For reference, I have copied the verbatim below:
Last week’s Riddler column garnered six comments on Facebook. However, every single one of those comments was spam. Sometimes, spammers even reply to other spammers’ comments with yet more spam. This got me thinking.
Over the course of three days, suppose the probability of any spammer making a new comment on this week’s Riddler column over a very short time interval is proportional to the length of that time interval. (For those in the know, I’m saying that spammers follow a Poisson process.) On average, the column gets one brand-new comment of spam per day that is not a reply to any previous comments.
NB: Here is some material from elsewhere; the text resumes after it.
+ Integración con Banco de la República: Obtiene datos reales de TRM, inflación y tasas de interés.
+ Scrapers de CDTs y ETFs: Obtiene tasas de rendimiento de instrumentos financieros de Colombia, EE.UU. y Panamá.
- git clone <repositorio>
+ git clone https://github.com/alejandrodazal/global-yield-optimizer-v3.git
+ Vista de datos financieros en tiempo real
Each spam comment or reply also gets its own spam reply at an average rate of one per day.
For example, after three days, I might have four comments that were not replies to any previous comments, and each of them might have a few replies (and their replies might have replies, which might have further replies, etc.).
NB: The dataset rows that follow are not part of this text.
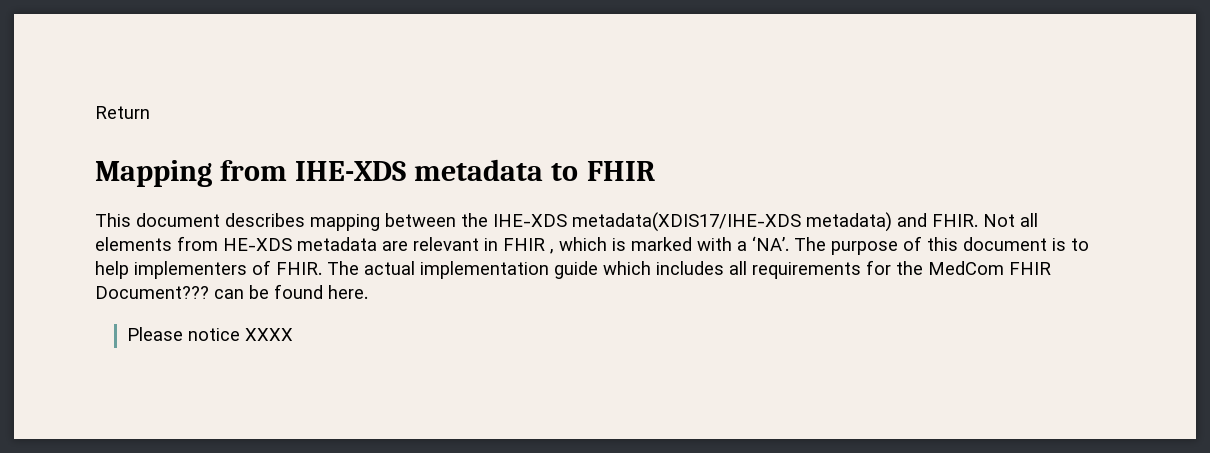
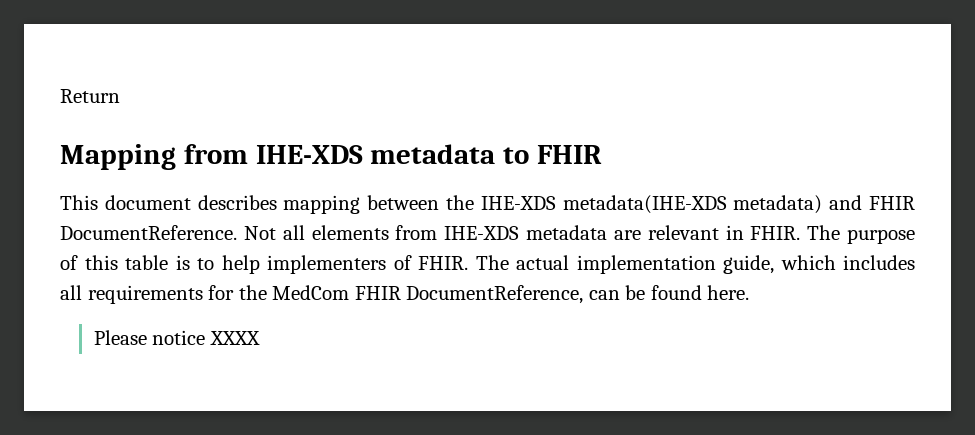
- This document describes mapping between the IHE-XDS metadata(XDIS17/IHE-XDS metadata) and FHIR.
+ This document describes mapping between the IHE-XDS metadata(IHE-XDS metadata) and FHIR DocumentReference.
- Not all elements from HE-XDS metadata are relevant in FHIR , which is marked with a ‘NA’. The purpose of this document is to help implementers of FHIR.
+ Not all elements from IHE-XDS metadata are relevant in FHIR. The purpose of this table is to help implementers of FHIR.
- The actual implementation guide which includes all requirements for the MedCom FHIR Document??? can be found here.
+ The actual implementation guide, which includes all requirements for the MedCom FHIR DocumentReference, can be found here.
After the three days are up, how many total spam posts (comments plus replies) can I expect to have?
Exact Solution
Throughout this discussion, we will let \(X_n\) denote the random interrarival time between the \((n-1)^{th}\) and \(n^{th}\) spam comments (for notational convenience, we let \(X_0 = 0\) denote the start of the process). We will let \(S_n\) denote the time of the \(n^{th}\) arrival, which is just the sum of the inter-arrival times, \(S_n = \sum_{k=1}^n X_k\). To keep things a bit more general than in the original prompt, we’ll let \(\lambda\) denote the per-comment spam arrival rate, and let \(T\) denote the time window during which we observe spam arrivals. We will let \(N(T)\) denote the number of spam comments that we observe by time \(T\). To be pedantic, we also point out that \(N(T)\) is a random variable that takes on non-zero integral values (it represents a count after all 🙂). With this notation in mind, the problem statement can be rephrased as: compute \(E[N(T)]\).
To compute \(E[N(T)]\), we will proceed as follows:
- Specify the distribution of the interarrival times \(X_n\) for \(n \geq 1\). [See here]
- Directly compute \(P(N(T) = n)\). [See here]
- Directly compute \(E[N(T)]\), by \(E[N(T)] := \sum_{n=0}^{\infty} n \cdot P(N(T) = n)\). [See here]
I haven’t considered whether there is a simpler approach to computing the expectation - there probably is, but I couldn’t think of a more clever solution!
Density of \(X_n\)
Once there are \(n-1\) comments/replies, the \(n^{th}\) spam post will either be a response to either the initial post or one of the \(n-1\) comments/replies. Since responses to each post/comment/reply arrive according to indepedent identical Poisson processes, each with rate \(\lambda\), we see that \(X_{n}\) will be the minimum of \(n\) i.i.d. \(\text{Exp}(\lambda)\) random variables. Thus, by a standard fact about the minimum of i.i.d. exponential R.V.’s, we have:
\[X_{n} \sim \text{Exp}(n\lambda) \text{ for $n \geq 1$}.\]Letting \(f_n\) denote the p.d.f. for \(X_n\), and \(F_n(t)\) its c.d.f., then for \(t \geq 0\) we have:
\[f_n(t) = (\lambda n) e^{-\lambda n t}\]and
\[F_n(t) = 1 - e^{-\lambda t}\]Computing \(P(N(T) = n)\)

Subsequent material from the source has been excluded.